Erich Sixt selbst empfindet die mediale Jagd auf Steuersünder als "populistisch". Für die Firmen-Werbung – bei Sixt "Chefsache" – taugt sie ihm dennoch. Als im April 2016 die Panama Papers veröffentlicht werden, bastelt die Werbeabteilung in aller Schnelle eine Anzeige. "Schnappt sie euch, Jungs!", liest man darauf in fetten Lettern, und darunter: "Mietwagen für Steuerfahnder in über 4000 Stationen weltweit – auch in Panama."

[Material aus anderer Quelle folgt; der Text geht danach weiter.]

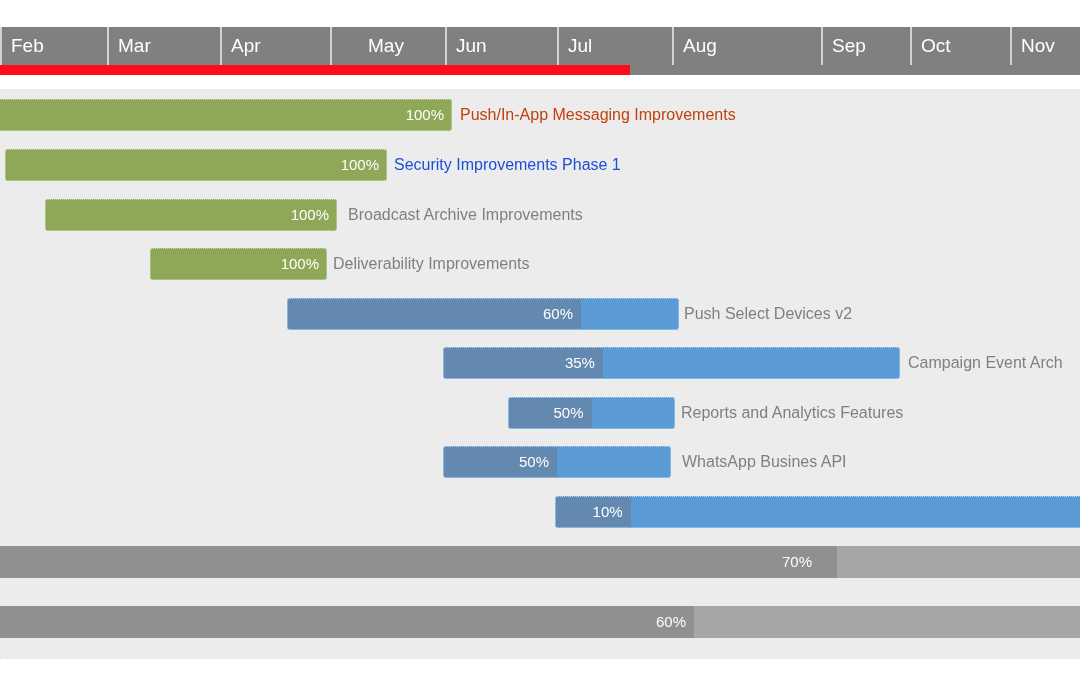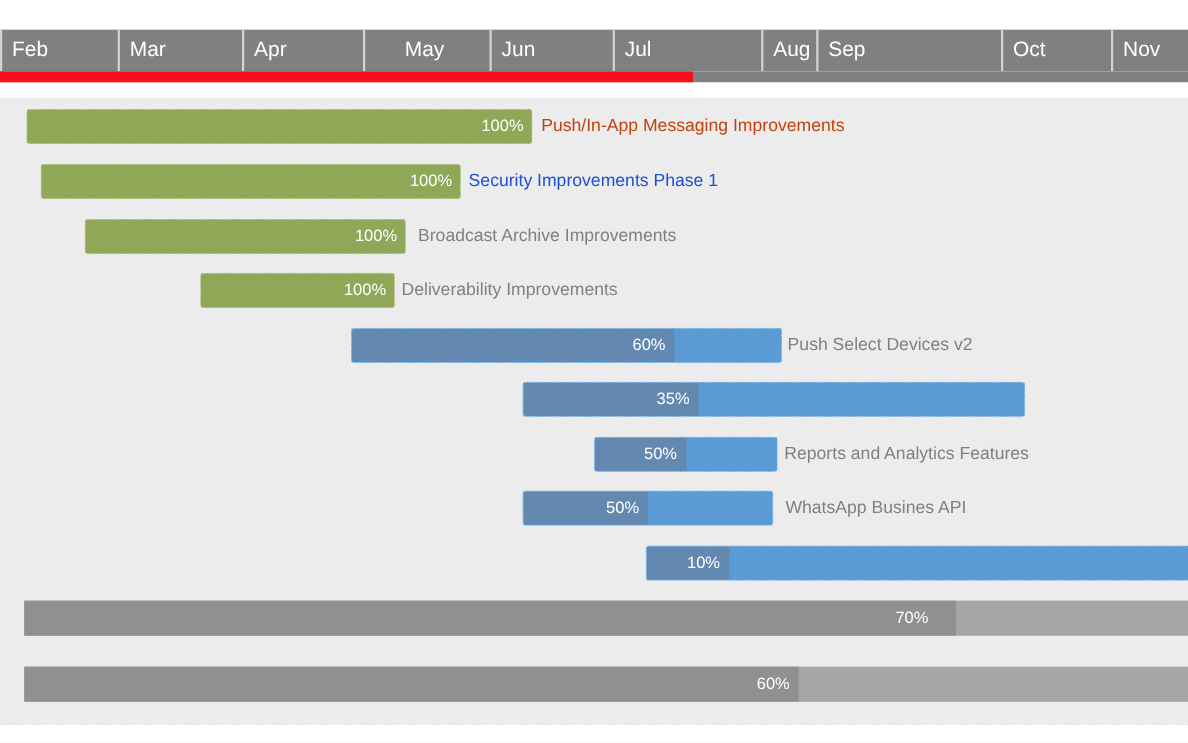"Aug" div.month-cell { left: 692px -> 672px }
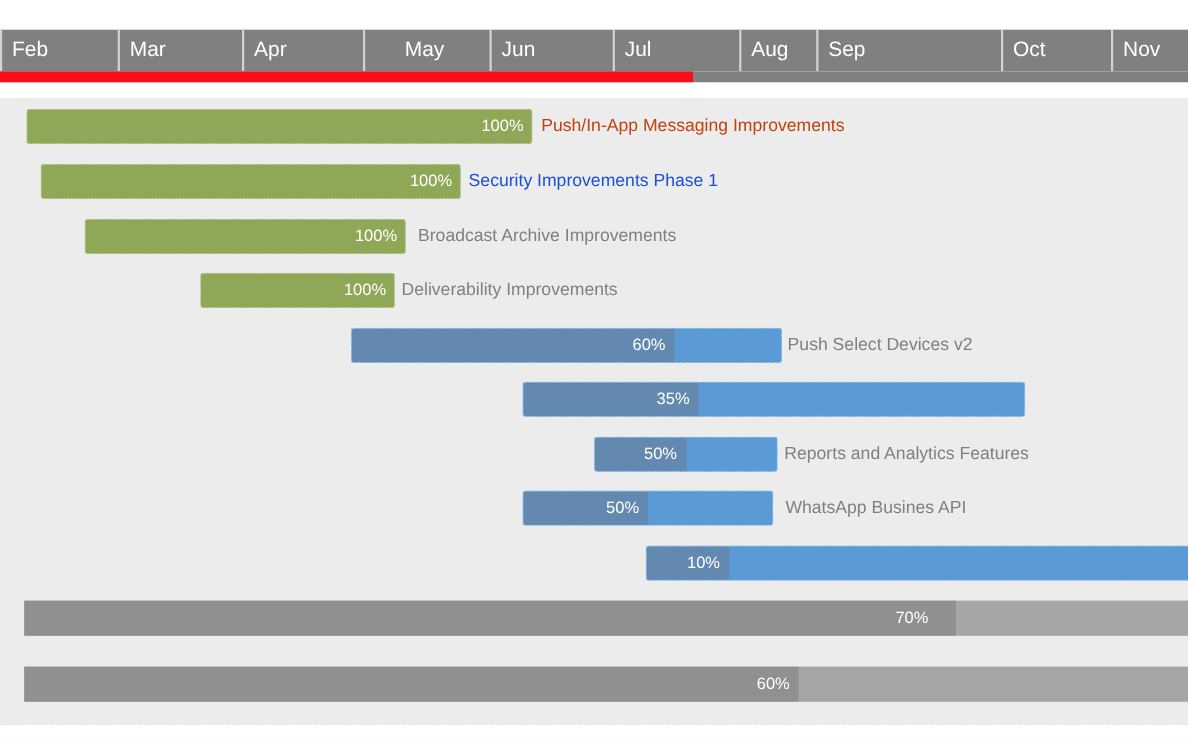"Sep" div.month-cell { left: 742px -> 821px }
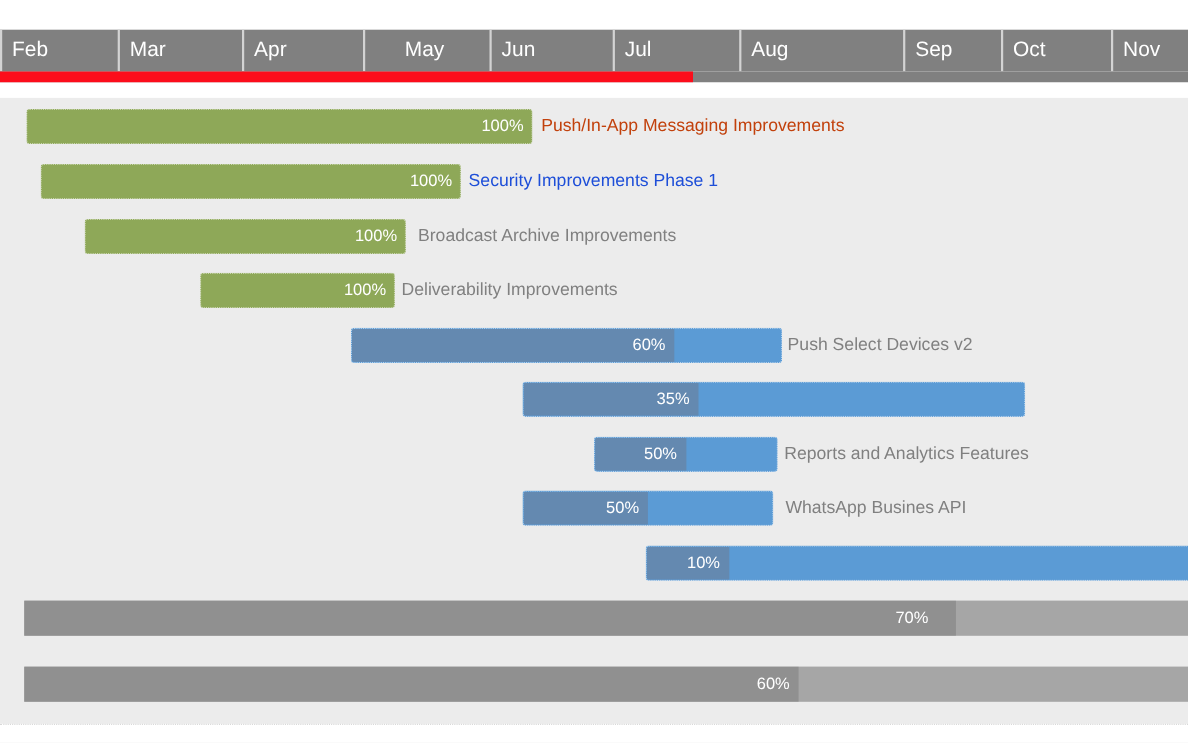"100%" .task-row { margin-left: 32px -> none }
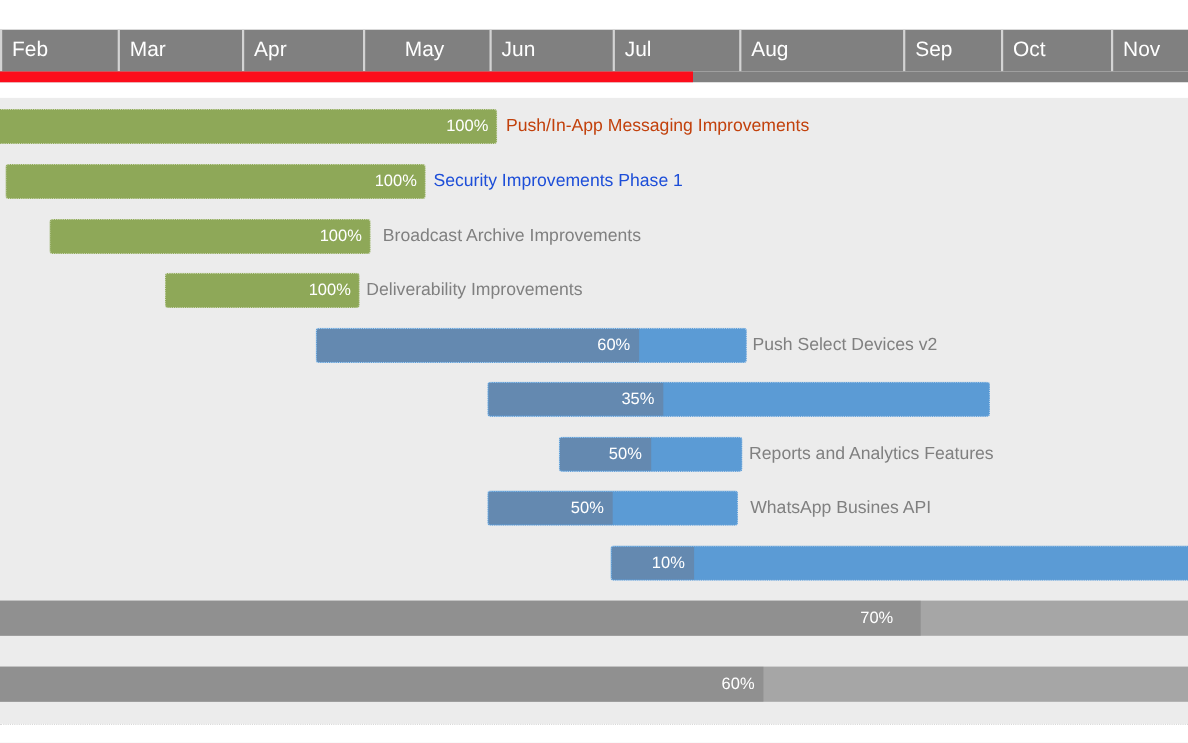"Campaign Event Arch" div.bar-label { html: none -> <div>Campaign Event Arch</div> }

Mit diesem Motiv warb Sixt nach den Enthüllungen der Panama Papers.

Sixt

Mit diesem Motiv warb Sixt nach den Enthüllungen der Panama Papers.

Für Sixt-Verhältnisse ist das noch ein harmloses Motiv. Dient es der Marke, ist Erich Sixt kein Spaß zu populistisch. Der Konzern ist bekannt dafür, Menschen öffentlich zu verspotten: eine füllige Urlauberin im Bikini ("Pfui!"), die pleitegegangenen Griechen ("Wir akzeptieren wieder Drachmen") oder einen wegen Drogenproblemen in die Schlagzeilen geratenen Grünen-Politiker ("Gönnen Sie sich zur Abwechslung mal eine Nase frischen Wind").

Das Panama-Papers-Motiv ist da eher kurios: Denn Erich Sixt und seine Frau Regine Sixt waren selbst Kunden von Mossack Fonseca, der Kanzlei im Zentrum der Panama Papers. Die Sixts führten bei Mossack Fonseca zwei Offshore-Firmen auf den Britischen Jungferninseln. Im neuen Leak der Paradise Papers finden sich nun noch weitere Sixt-Firmen, die auf den Britischen Jungferninseln registriert sind. Sie dienen laut Sixts Steuerberater der Verwaltung von Privatgrundstücken und Privathäusern der Familie in der Karibik. Das alles scheint jedoch nicht illegal zu sein, die "Jungs" müssen sich andere schnappen.